О скорби по будущему
«Здравствуйте. Это сообщение для Стивена Гроца. Меня зовут Дженнифер Т. Обратиться к вам мне посоветовал доктор В. из Сан-Франциско. Я и сама оттуда родом. Я хотела спросить, есть ли у вас свободное время и берете ли вы новых пациентов? Или, может быть, вы поможете мне найти еще кого-нибудь?»
На первую нашу встречу Дженнифер опоздала на десять минут. Она извинилась и объяснила, что в школе возникла экстренная ситуация, и ей, перед тем как уйти, пришлось поговорить с другой учительницей. Расположившись в кресле напротив меня, она сказала, что искала встречи с психотерапевтом, потому что недавно потеряла отца.
Четыре месяца назад он остановился на аварийной полосе автострады, чтобы помочь молодой паре, чья машина заглохла прямо в среднем ряду. Он стоял на обочине и жестами показывал молодым людям не выходить из машины, и в этот момент его сбил пикап, резко повернувший, чтобы избежать столкновения с их неподвижной машиной.
Отец Дженнифер умер в карете «Скорой помощи» по пути в больницу. Ему было шестьдесят два года.
Дженнифер сказала, что у них с отцом были чрезвычайно близкие отношения. Ее родители развелись, когда она была еще подростком, и мать позднее вышла замуж за другого человека. Дженнифер была единственным ребенком в семье.
Несмотря на то, что отец жил в Калифорнии, они активно переписывались электронной почтой и часто разговаривали по телефону. Будучи «жаворонком», она любила звонить отцу по утрам, когда, только поднявшись, варила себе кофе. У отца в это время был уже вечер, и он, как правило, прибирал дом и готовился лечь спать.
– Чего я не понимаю, – сказала Дженнифер, – так это своего странного спокойствия. Я, конечно, расстроена, но почему-то не так сильно, как ожидала.

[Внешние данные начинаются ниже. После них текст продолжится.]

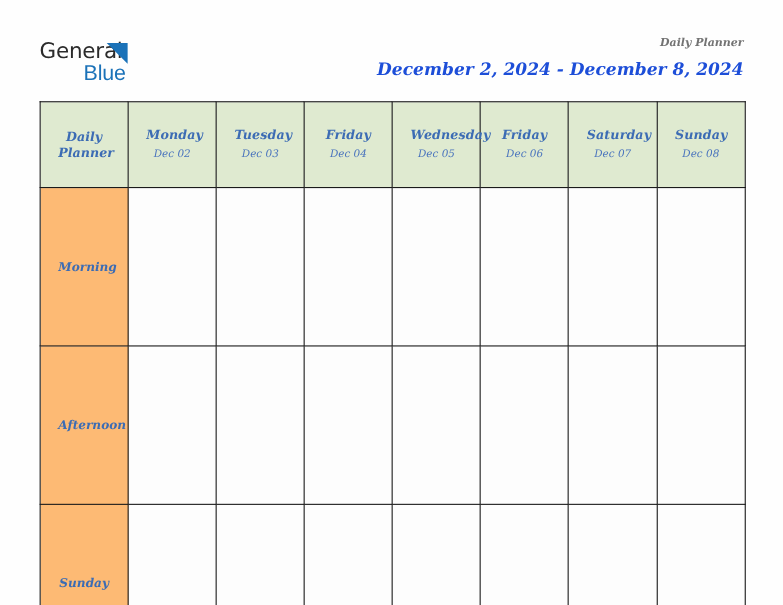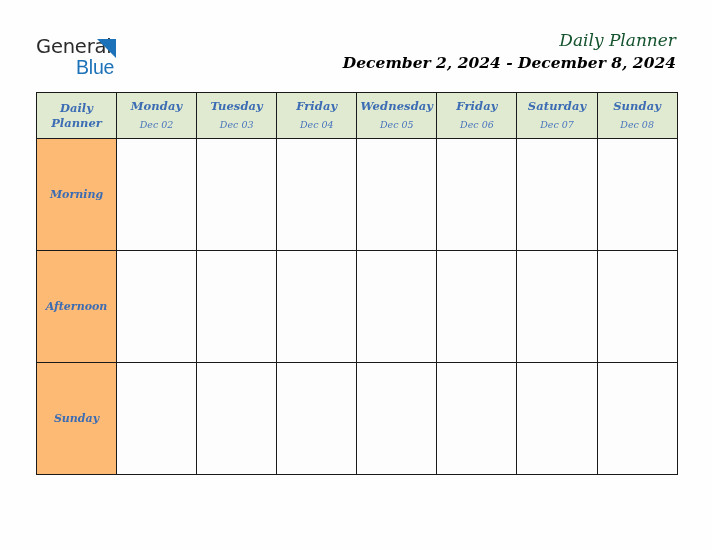--- a/index.html
+++ b/index.html
@@ -78,9 +78,9 @@
   .title-main {
     font-family: "DejaVu Serif", "Liberation Serif", serif;
     font-style: italic;
-    font-weight: normal;
-    font-size: 17px;
-    color: #14532d;
+    font-weight: bold;
+    font-size: 10px;
+    color: #737373;
     line-height: 20px;
     white-space: nowrap;
   }

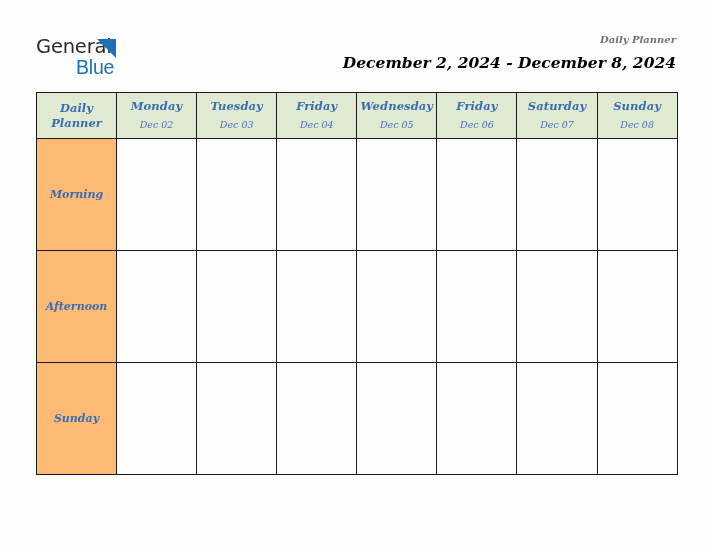--- a/index.html
+++ b/index.html
@@ -90,7 +90,7 @@
     font-style: italic;
     font-weight: bold;
     font-size: 15.5px;
-    color: #000000;
+    color: #1d4ed8;
     line-height: 20px;
     white-space: nowrap;
   }

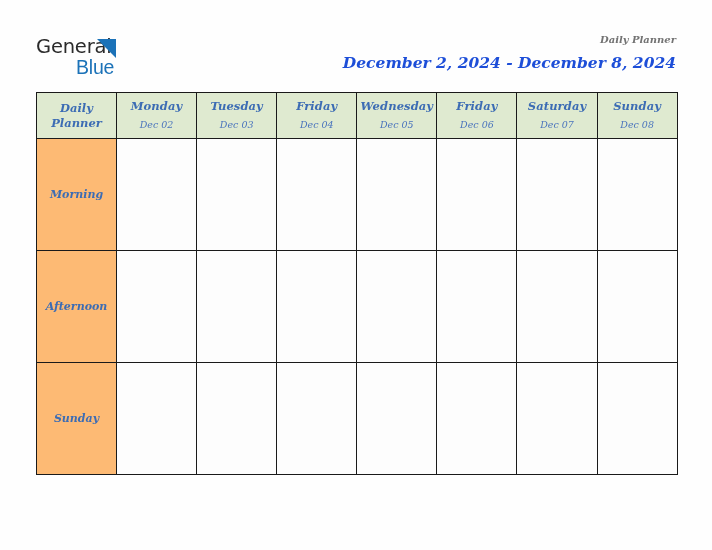--- a/index.html
+++ b/index.html
@@ -107,7 +107,7 @@
   }
   .planner td, .planner th {
     border: 1px solid #1a1a1a;
-    padding: 0;
+    padding: 16px;
     margin: 0;
   }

Она сказала мне, что не плакала с самых похорон, но позапрошлым вечером вдруг расплакалась. В этот момент они с гражданским мужем Дэном смотрели какой-то фильм.
– Он обнял меня, подумав, что я вспомнила отца. Но все было не так, потому что я плакала из-за фильма. На самом деле я помню, как подумала, что надо посоветовать папе посмотреть его, потому что фильм ему наверняка понравится.
Дженнифер помолчала несколько секунд.
– Мне все время кажется, что мы живем между звонками. Он просто сейчас не дома и не может отправить мне сообщение. Он еще не вернулся с работы, или он ушел на пляж, а там телефон не ловит сигнал. Я не чувствую, что он умер. Я до сих пор представляю, как он приедет к нам с Дэном на свадьбу, как будет рядом, когда у нас появятся дети.
На мгновение мне показалось, что я что-то упустил. Только я собрался спросить ее, скоро ли они с Дэном планируют сыграть свадьбу, как она сказала мне, что она хотела поговорить и о Дэне.